#### [The problem]
Where the records below show a line containing "Coin G Division: 2", start copying; end with the line containing "balance: 718.27 -> 641.07", and copy it too.

═════ Dataset excerpts

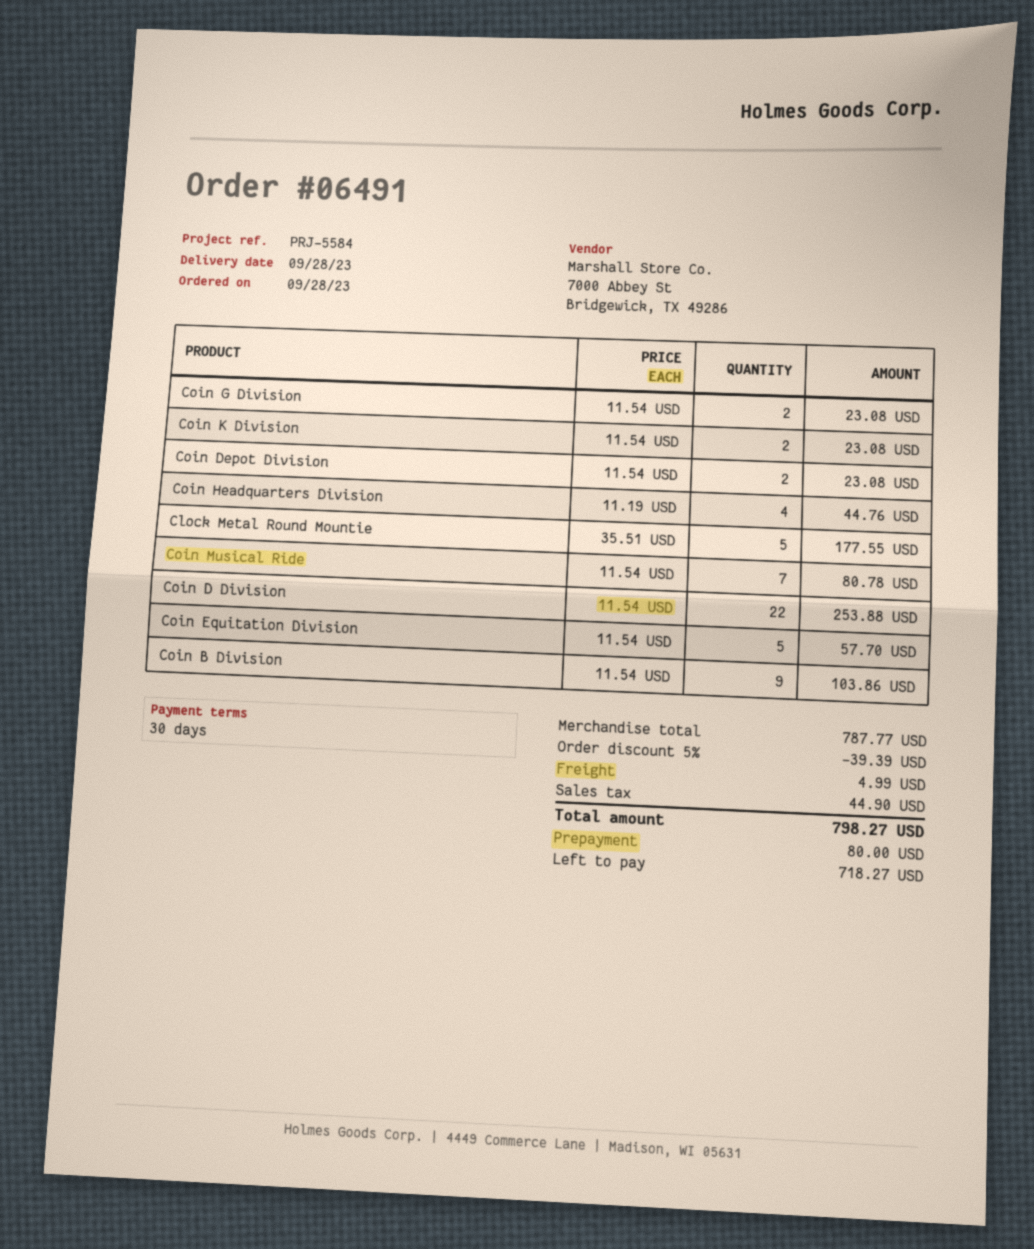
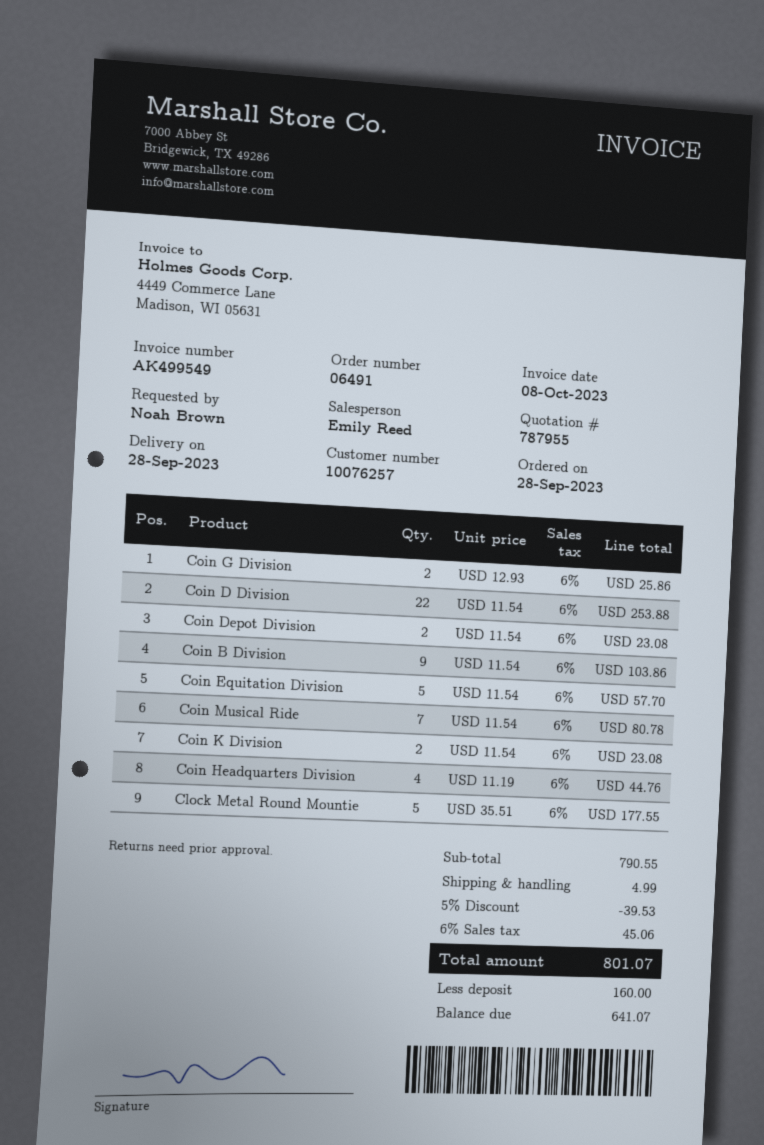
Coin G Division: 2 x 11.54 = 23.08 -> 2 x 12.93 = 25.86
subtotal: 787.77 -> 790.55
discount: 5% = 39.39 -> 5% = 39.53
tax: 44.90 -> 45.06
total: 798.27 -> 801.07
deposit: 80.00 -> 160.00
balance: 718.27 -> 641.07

══════════
═════ Dataset excerpts

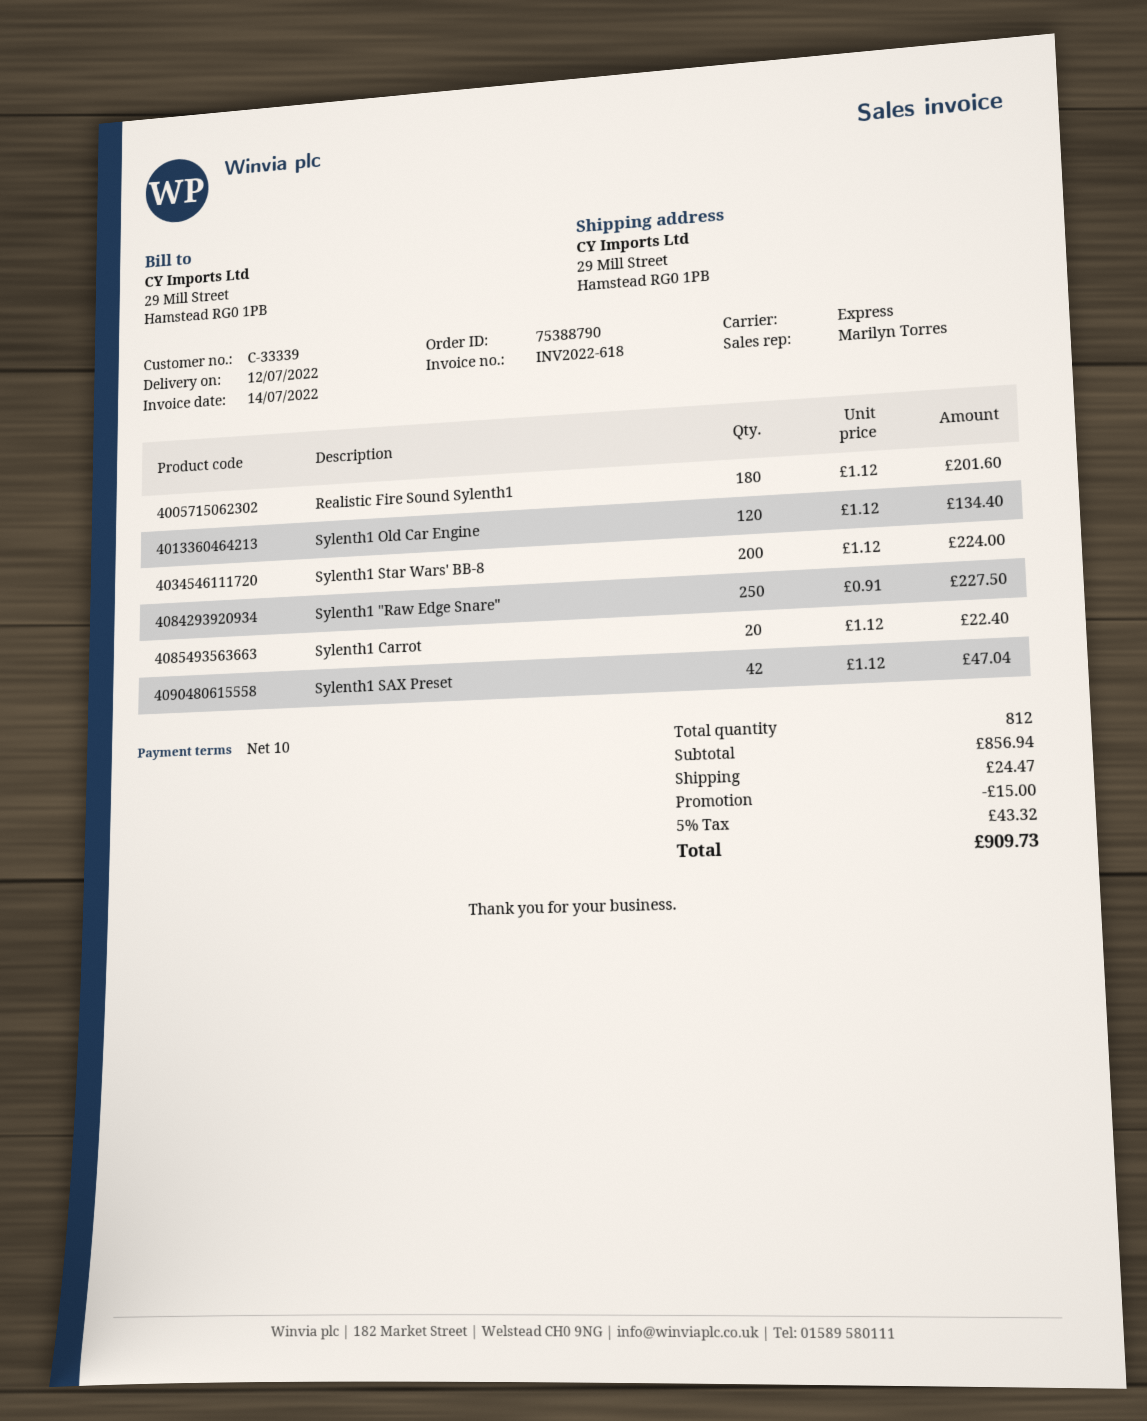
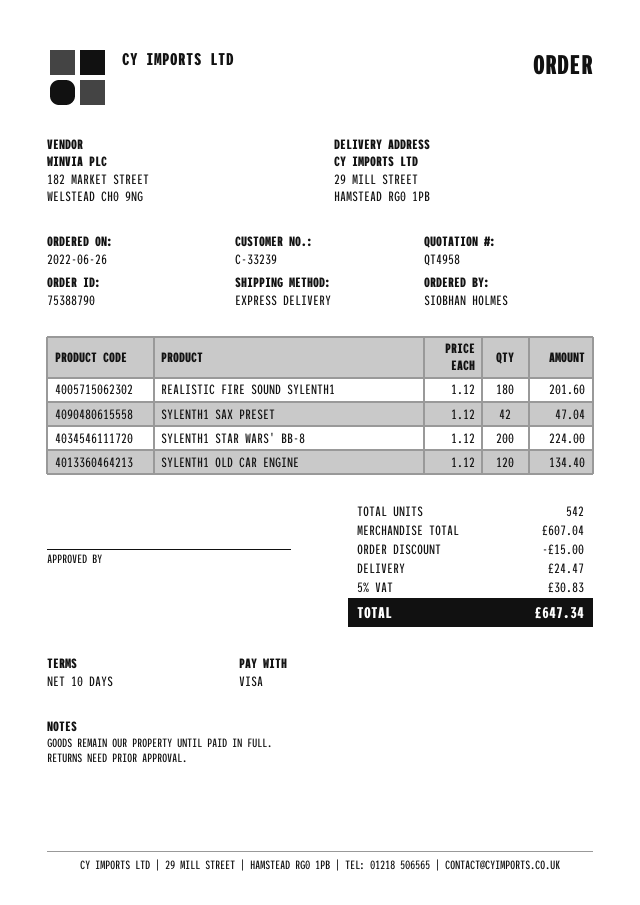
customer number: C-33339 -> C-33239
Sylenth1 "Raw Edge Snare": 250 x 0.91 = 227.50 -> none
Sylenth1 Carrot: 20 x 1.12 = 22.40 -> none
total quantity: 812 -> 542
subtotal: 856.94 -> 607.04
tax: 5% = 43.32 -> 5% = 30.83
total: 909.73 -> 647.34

══════════

#### [Response area]
Coin G Division: 2 x 11.54 = 23.08 -> 2 x 12.93 = 25.86
subtotal: 787.77 -> 790.55
discount: 5% = 39.39 -> 5% = 39.53
tax: 44.90 -> 45.06
total: 798.27 -> 801.07
deposit: 80.00 -> 160.00
balance: 718.27 -> 641.07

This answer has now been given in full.